Microsoft: Apostasy Or Head Fake?
Who will be Microsoft’s Tim Cook?
Being vertical is an all in business. You can only do it at volume and you have to take on significant inventory, supply chain and support risks/costs. If a cycle does not make profit, you take a big hit to your revenue, profits and stock. That’s why hardware companies can die pretty fast even after significant success. Microsoft’s surface announcement alone does not signal a full conversion to a vertical business model. You would need more than that to convince the market that you were serious about this. It’s a bit like deploying the US army to Iraq – it’s a sustained troop movement that is hard to hide even before the first shot is fired. There has been no evidence of this sustained troop movement.
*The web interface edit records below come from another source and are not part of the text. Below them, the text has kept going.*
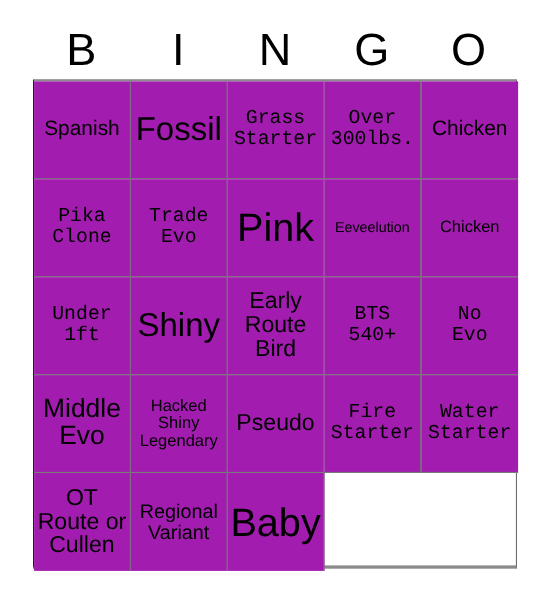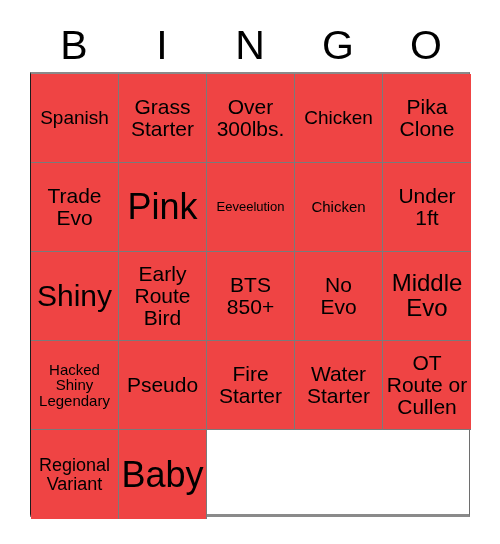"Spanish" .bingo-cell { background: #ef4444 -> #a21caf }
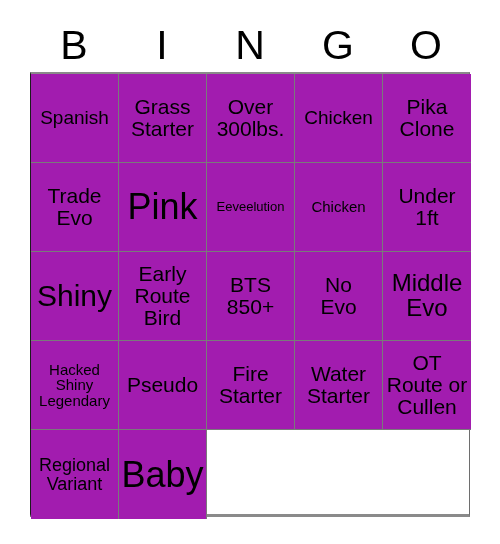"Fossil" div.bingo-cell { html: none -> <div> <span>Fossil</span> </div> }
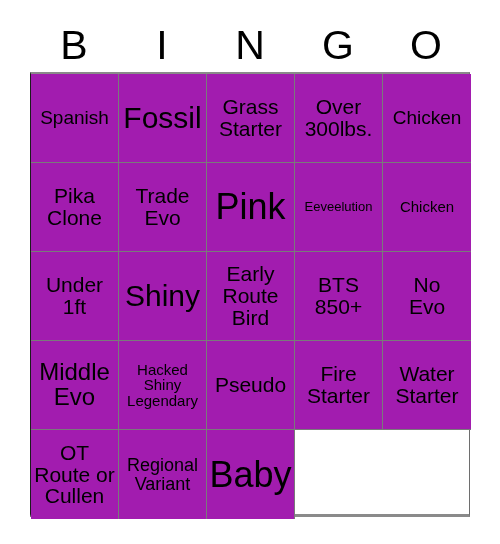"Grass" .fs-xl { font-family: none -> Liberation Mono, monospace; font-size: 21px -> 18px }
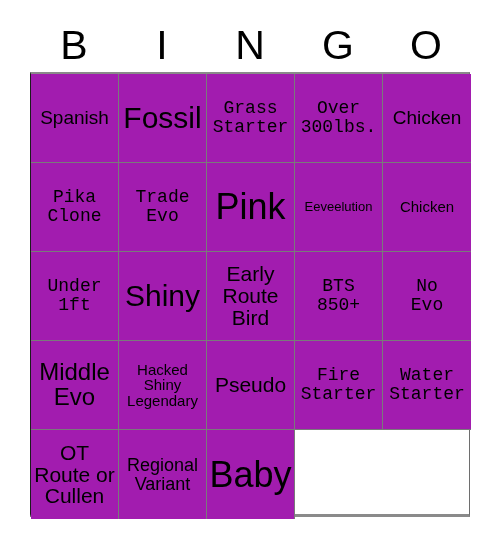"BTS" span.cell-text { text: 850+ -> 540+ }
My first take on this is that Microsoft is not interested in a vertical business. However, it would be dumb not to consider it though given the seismic shifts in the industry. I think surface is a gauntlet and a marker to Windows OEMs. It says, “Here is the hardware bar for Windows 8. If you exceed this, we take this off the table. If not, we’re taking this puppy to serious manufacturing.” Of course for the stock not to tank, you have to be able to sell this at something close to 20% margins or else.
2 Responses
Pricing and Battery life. are pivotal in the success of this. Plus M$ pretty much WILL release this. The question is whether the market will accept it in a new way.
The keyboard cover is genius.
Agreed. There will be a release. The question is how big will the run be? And what marginal profit will it earn?